Su Y C, Treisman J E, Skolnik E Y
Department of Pharmacology, New York University Medical Center, Skirball Institute of Biomolecular Medicine, New York, New York 10016 USA.
Genes Dev. 1998 Aug 1;12(15):2371-80. doi: 10.1101/gad.12.15.2371.
Dorsal closure in the Drosophila embryo occurs during the later stages of embryogenesis and involves changes in cell shape leading to the juxtaposition and subsequent adherence of the lateral epidermal primordia over the amnioserosa. Dorsal closure requires the activation of a conserved c-jun amino-terminal kinase (JNK) mitogen-activated protein kinase (MAPK) module, as it is blocked by null mutations in JNK kinase [hemipterous (hep)] and JNK [basket (bsk)]. Drosophila JNK (DJNK) functions by phosphorylating and activating DJun, which in turn induces the transcription of decapentaplegic (dpp). We provide biochemical and genetic evidence that a Ste20-related kinase, misshapen (msn), functions upstream of hep and bsk to stimulate dorsal closure in the Drosophila embryo. Mammalian (NCK-interacting kinase [NIK]) and Caenorhabditis elegans (mig-15) homologs of msn have been identified; mig-15 is necessary for several developmental processes in C. elegans. These data suggest that msn, mig-15, and NIK are components of a signaling pathway that is conserved among flies, worms, and mammals to control developmentally regulated pathways.

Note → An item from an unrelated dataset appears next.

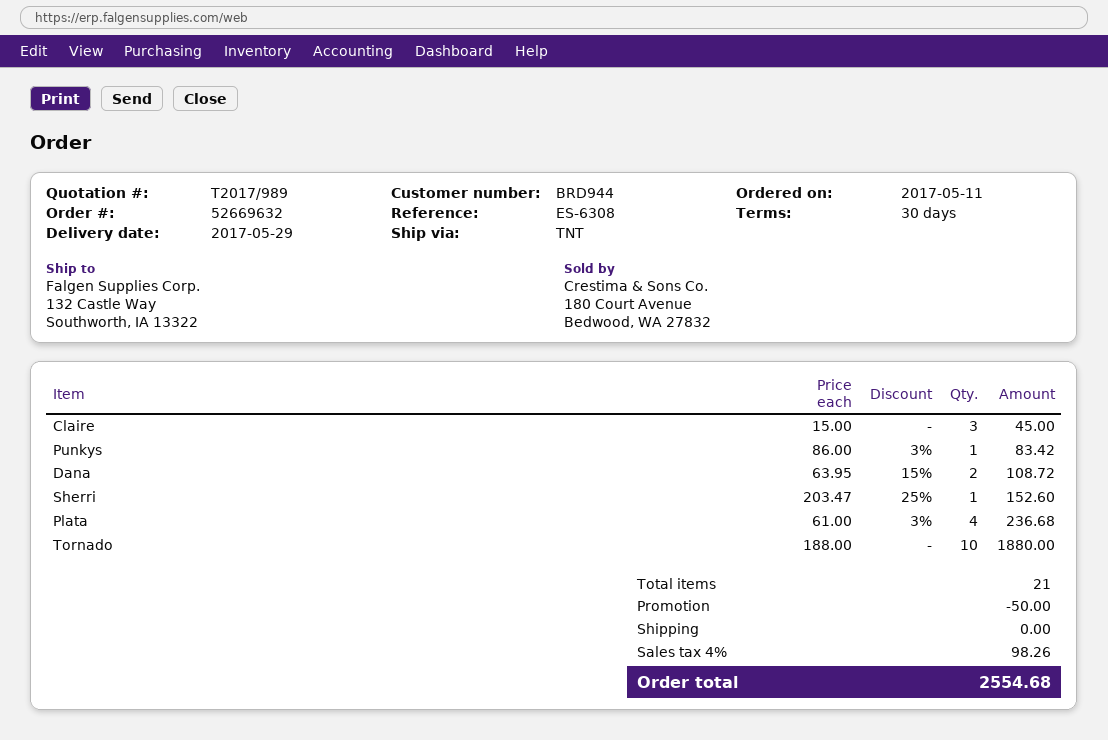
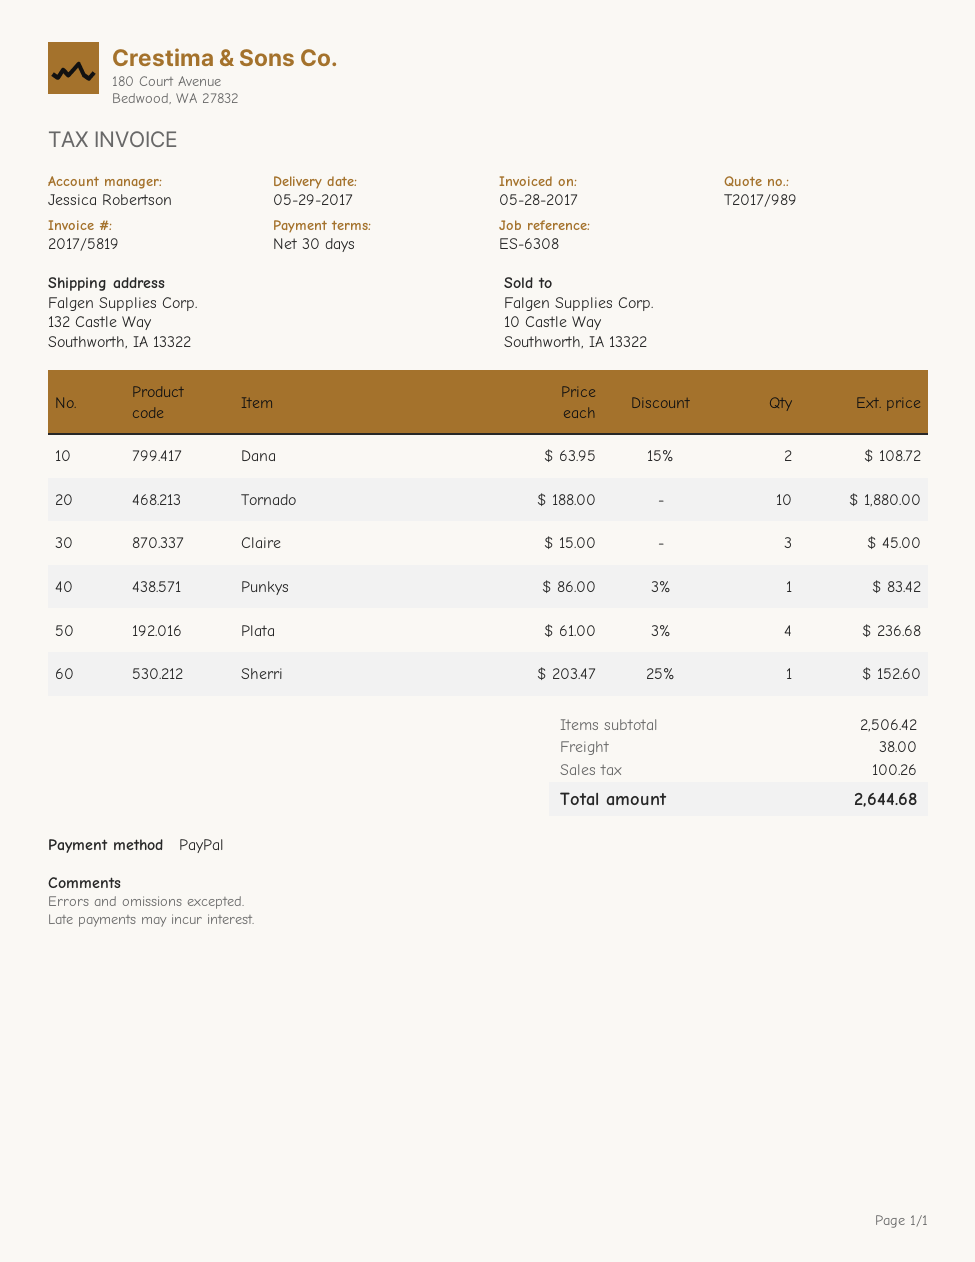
discount: 50.00 -> none
shipping: 0.00 -> 38.00
tax: 98.26 -> 100.26
total: 2554.68 -> 2644.68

果蝇胚胎的背侧闭合发生在胚胎发育后期,涉及细胞形状的变化,导致外侧表皮原基在羊膜上并列并随后黏附。背侧闭合需要激活保守的c-jun氨基末端激酶(JNK)丝裂原活化蛋白激酶(MAPK)模块,因为它会被JNK激酶[半翅目(hep)]和JNK[篮状(bsk)]的无效突变所阻断。果蝇JNK(DJNK)通过磷酸化并激活DJun发挥作用,而DJun反过来又诱导果蝇dpp基因的转录。我们提供了生化和遗传学证据,表明一种与Ste20相关的激酶,畸形(msn),在hep和bsk的上游发挥作用,以刺激果蝇胚胎的背侧闭合。已经鉴定出msn的哺乳动物(NCK相互作用激酶[NIK])和秀丽隐杆线虫(mig-15)同源物;mig-15是秀丽隐杆线虫几个发育过程所必需的。这些数据表明,msn、mig-15和NIK是在果蝇、线虫和哺乳动物中保守的信号通路的组成部分,用于控制发育调控的通路。